▶ [Data section]
== == ==

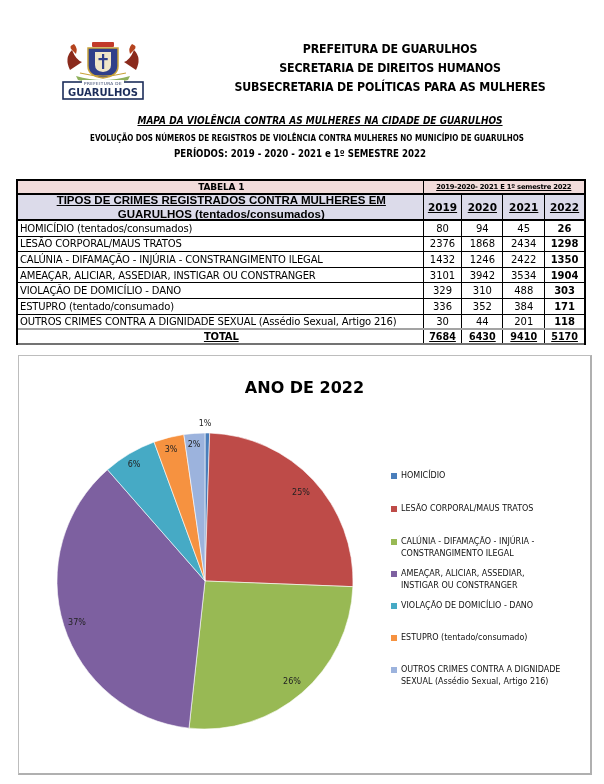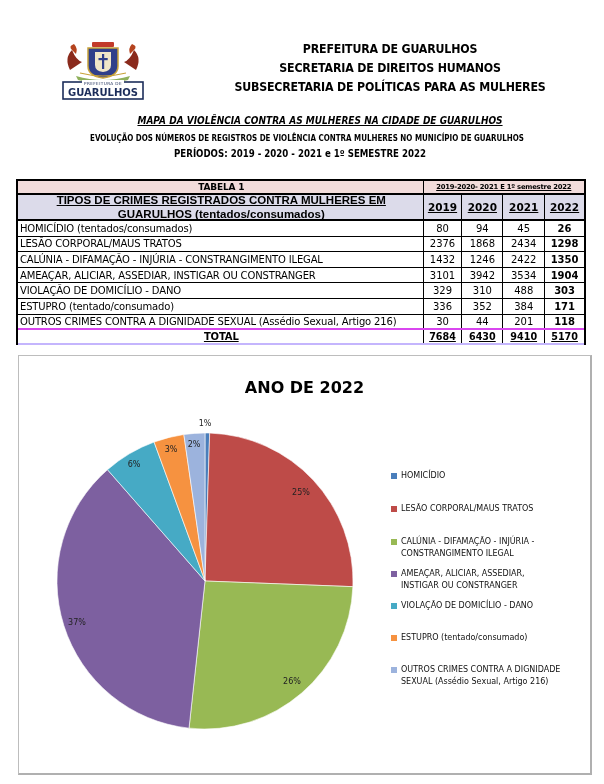--- a/index.html
+++ b/index.html
@@ -39,21 +39,21 @@
     .r-h1 .c-label { justify-content: center; font-weight: bold; font-size: 9px; }
     .r-h1 .span4 { width: 162px; justify-content: center; font-family: "DejaVu Sans", sans-serif;
                    font-weight: bold; font-size: 6.8px; text-decoration: underline; letter-spacing: -0.2px; }
     .r-h2 { height: 26px; background: #dcdbea; border-bottom: 2px solid #000; }
     .r-h2 .c-label { flex-direction: column; justify-content: center; align-items: center;
                      font-family: "Liberation Sans", sans-serif; font-weight: bold; font-size: 11.5px;
                      letter-spacing: 0; line-height: 14px; white-space: normal; text-align: center; }
     .r-h2 .c-label span { text-decoration: underline; }
     .r-h2 .c-num { font-weight: bold; font-size: 10.5px; text-decoration: underline; }
     .r-data { height: 15.6px; }
-    .r-total { height: 15px; border-bottom: 2px solid #c4b5fd; }
+    .r-total { height: 15px; border-bottom: 2px solid #737373; }
     .r-total .c-label { justify-content: center; font-weight: bold; font-size: 10px; text-decoration: underline; }
     .r-total .c-num { font-weight: bold; text-decoration: underline; font-size: 9.6px; }
 
     .chart { position: absolute; left: 18px; top: 355px; width: 574px; height: 420px;
              border: 1px solid #bdbdbd; border-right: 2px solid #b0b0b0; border-bottom: 2px solid #b0b0b0;
              box-sizing: border-box; background: #fff; }
     .chart-title { position: absolute; left: 0; width: 100%; top: 22px; text-align: center;
                    font-family: "DejaVu Sans", sans-serif; font-weight: bold; font-size: 16px; }
     .pie { position: absolute; left: 0; top: 0; }
     .slice-label { font-family: "DejaVu Sans", sans-serif; font-size: 8px; fill: #222; }
@@ -145,21 +145,21 @@
     <div class="c c-num w21">488</div>
     <div class="c c-num w22 bold">303</div>
   </div>
   <div class="row r-data">
     <div class="c c-label">ESTUPRO (tentado/consumado)</div>
     <div class="c c-num w19">336</div>
     <div class="c c-num w20">352</div>
     <div class="c c-num w21">384</div>
     <div class="c c-num w22 bold">171</div>
   </div>
-  <div class="row r-data" style="border-bottom:2px solid #d946ef;">
+  <div class="row r-data" style="border-bottom:2px solid #a3a3a3;">
     <div class="c c-label">OUTROS CRIMES CONTRA A DIGNIDADE SEXUAL (Assédio Sexual, Artigo 216)</div>
     <div class="c c-num w19">30</div>
     <div class="c c-num w20">44</div>
     <div class="c c-num w21">201</div>
     <div class="c c-num w22 bold">118</div>
   </div>
 
   <div class="row r-total">
     <div class="c c-label">TOTAL</div>
     <div class="c c-num w19">7684</div>

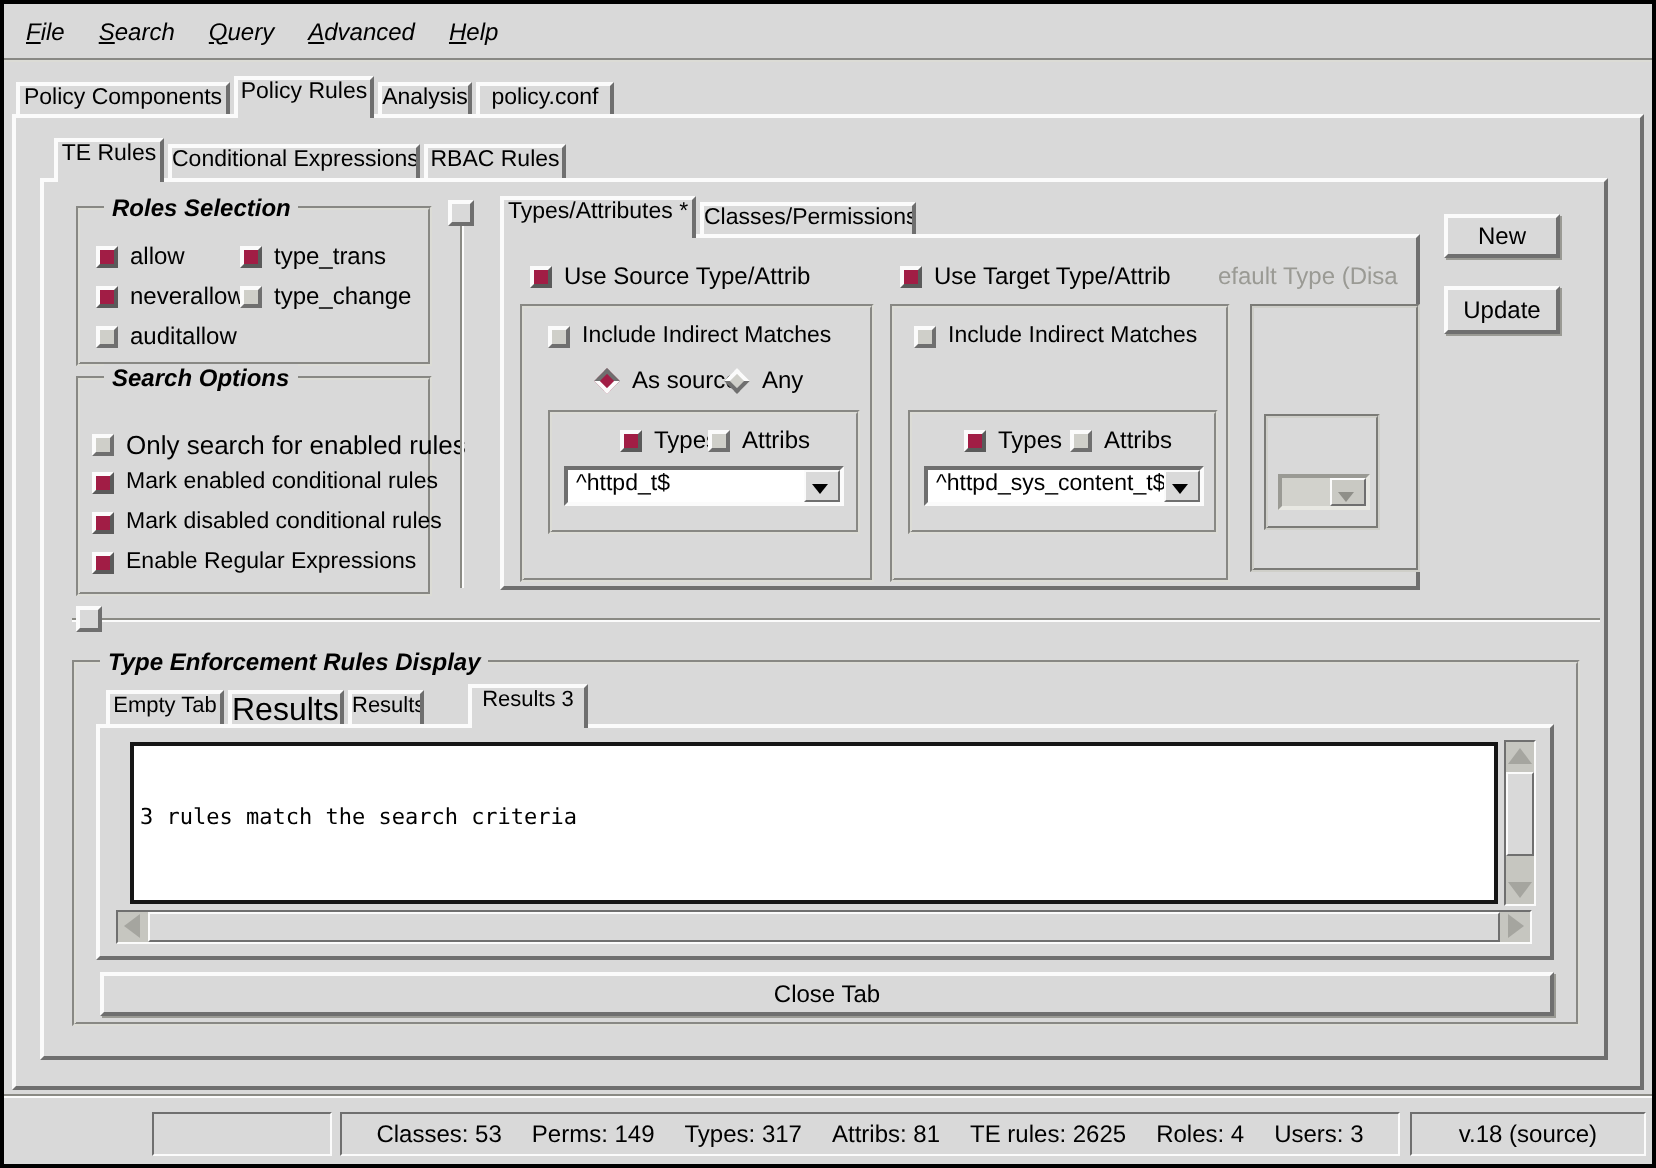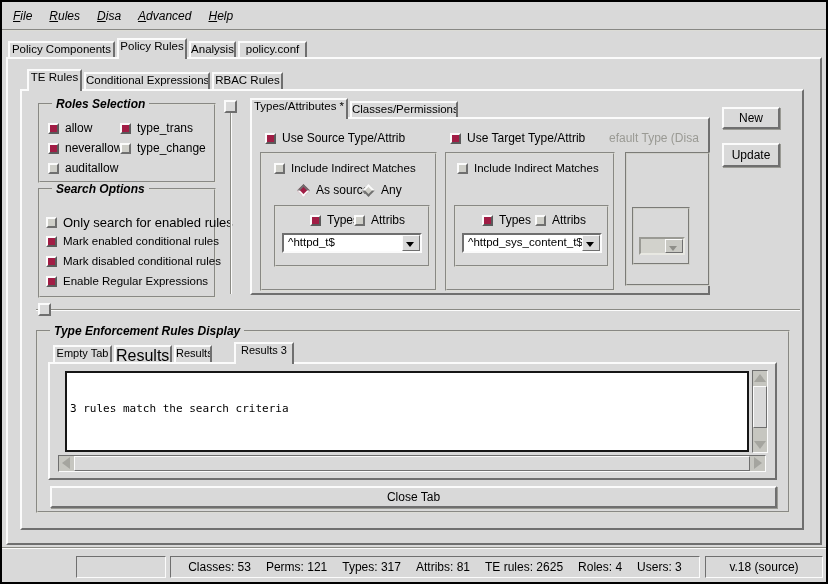--- a/index.html
+++ b/index.html
@@ -71,22 +71,22 @@
   .status-fields{display:flex;gap:15px;white-space:nowrap;}
   .dim{color:#9a9a94;}
 </style>
 </head>
 <body>
 
 <div class="win">
 
   <div class="abs menubar">
     <span class="menu-item">File</span>
-    <span class="menu-item">Rules</span>
-    <span class="menu-item">Disa</span>
+    <span class="menu-item">Search</span>
+    <span class="menu-item">Query</span>
     <span class="menu-item">Advanced</span>
     <span class="menu-item">Help</span>
   </div>
 
   <div class="tab" style="left:6px;top:39px;width:107px;height:16px;">Policy Components</div>
   <div class="tab active" style="left:115px;top:36px;width:70px;height:21px;">Policy Rules</div>
   <div class="tab" style="left:187px;top:39px;width:47px;height:16px;">Analysis</div>
   <div class="tab" style="left:236px;top:39px;width:69px;height:16px;">policy.conf</div>
 
   <div class="frame" style="left:4px;top:55px;width:816px;height:488px;"></div>
@@ -261,21 +261,21 @@
     </div>
 
     <div class="btn" style="left:12px;top:154px;width:727px;height:22px;">Close Tab</div>
   </div>
 
   <div class="abs hline" style="left:0;top:545px;width:824px;"></div>
   <div class="status-panel" style="left:74px;top:554px;width:90px;"></div>
   <div class="status-panel" style="left:168px;top:554px;width:530px;">
     <div class="status-fields">
       <span>Classes: 53</span>
-      <span>Perms: 121</span>
+      <span>Perms: 149</span>
       <span>Types: 317</span>
       <span>Attribs: 81</span>
       <span>TE rules: 2625</span>
       <span>Roles: 4</span>
       <span>Users: 3</span>
     </div>
   </div>
   <div class="status-panel" style="left:703px;top:554px;width:118px;">
     <span>v.18 (source)</span>
   </div>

== == ==

▶ [To do] The entries above, every one of them, should be retyped exactly, with no pictures carried over.

▶ [Solution]
--- a/index.html
+++ b/index.html
@@ -39,21 +39,21 @@
     .r-h1 .c-label { justify-content: center; font-weight: bold; font-size: 9px; }
     .r-h1 .span4 { width: 162px; justify-content: center; font-family: "DejaVu Sans", sans-serif;
                    font-weight: bold; font-size: 6.8px; text-decoration: underline; letter-spacing: -0.2px; }
     .r-h2 { height: 26px; background: #dcdbea; border-bottom: 2px solid #000; }
     .r-h2 .c-label { flex-direction: column; justify-content: center; align-items: center;
                      font-family: "Liberation Sans", sans-serif; font-weight: bold; font-size: 11.5px;
                      letter-spacing: 0; line-height: 14px; white-space: normal; text-align: center; }
     .r-h2 .c-label span { text-decoration: underline; }
     .r-h2 .c-num { font-weight: bold; font-size: 10.5px; text-decoration: underline; }
     .r-data { height: 15.6px; }
-    .r-total { height: 15px; border-bottom: 2px solid #c4b5fd; }
+    .r-total { height: 15px; border-bottom: 2px solid #737373; }
     .r-total .c-label { justify-content: center; font-weight: bold; font-size: 10px; text-decoration: underline; }
     .r-total .c-num { font-weight: bold; text-decoration: underline; font-size: 9.6px; }
 
     .chart { position: absolute; left: 18px; top: 355px; width: 574px; height: 420px;
              border: 1px solid #bdbdbd; border-right: 2px solid #b0b0b0; border-bottom: 2px solid #b0b0b0;
              box-sizing: border-box; background: #fff; }
     .chart-title { position: absolute; left: 0; width: 100%; top: 22px; text-align: center;
                    font-family: "DejaVu Sans", sans-serif; font-weight: bold; font-size: 16px; }
     .pie { position: absolute; left: 0; top: 0; }
     .slice-label { font-family: "DejaVu Sans", sans-serif; font-size: 8px; fill: #222; }
@@ -145,21 +145,21 @@
     <div class="c c-num w21">488</div>
     <div class="c c-num w22 bold">303</div>
   </div>
   <div class="row r-data">
     <div class="c c-label">ESTUPRO (tentado/consumado)</div>
     <div class="c c-num w19">336</div>
     <div class="c c-num w20">352</div>
     <div class="c c-num w21">384</div>
     <div class="c c-num w22 bold">171</div>
   </div>
-  <div class="row r-data" style="border-bottom:2px solid #d946ef;">
+  <div class="row r-data" style="border-bottom:2px solid #a3a3a3;">
     <div class="c c-label">OUTROS CRIMES CONTRA A DIGNIDADE SEXUAL (Assédio Sexual, Artigo 216)</div>
     <div class="c c-num w19">30</div>
     <div class="c c-num w20">44</div>
     <div class="c c-num w21">201</div>
     <div class="c c-num w22 bold">118</div>
   </div>
 
   <div class="row r-total">
     <div class="c c-label">TOTAL</div>
     <div class="c c-num w19">7684</div>

--- a/index.html
+++ b/index.html
@@ -71,22 +71,22 @@
   .status-fields{display:flex;gap:15px;white-space:nowrap;}
   .dim{color:#9a9a94;}
 </style>
 </head>
 <body>
 
 <div class="win">
 
   <div class="abs menubar">
     <span class="menu-item">File</span>
-    <span class="menu-item">Rules</span>
-    <span class="menu-item">Disa</span>
+    <span class="menu-item">Search</span>
+    <span class="menu-item">Query</span>
     <span class="menu-item">Advanced</span>
     <span class="menu-item">Help</span>
   </div>
 
   <div class="tab" style="left:6px;top:39px;width:107px;height:16px;">Policy Components</div>
   <div class="tab active" style="left:115px;top:36px;width:70px;height:21px;">Policy Rules</div>
   <div class="tab" style="left:187px;top:39px;width:47px;height:16px;">Analysis</div>
   <div class="tab" style="left:236px;top:39px;width:69px;height:16px;">policy.conf</div>
 
   <div class="frame" style="left:4px;top:55px;width:816px;height:488px;"></div>
@@ -261,21 +261,21 @@
     </div>
 
     <div class="btn" style="left:12px;top:154px;width:727px;height:22px;">Close Tab</div>
   </div>
 
   <div class="abs hline" style="left:0;top:545px;width:824px;"></div>
   <div class="status-panel" style="left:74px;top:554px;width:90px;"></div>
   <div class="status-panel" style="left:168px;top:554px;width:530px;">
     <div class="status-fields">
       <span>Classes: 53</span>
-      <span>Perms: 121</span>
+      <span>Perms: 149</span>
       <span>Types: 317</span>
       <span>Attribs: 81</span>
       <span>TE rules: 2625</span>
       <span>Roles: 4</span>
       <span>Users: 3</span>
     </div>
   </div>
   <div class="status-panel" style="left:703px;top:554px;width:118px;">
     <span>v.18 (source)</span>
   </div>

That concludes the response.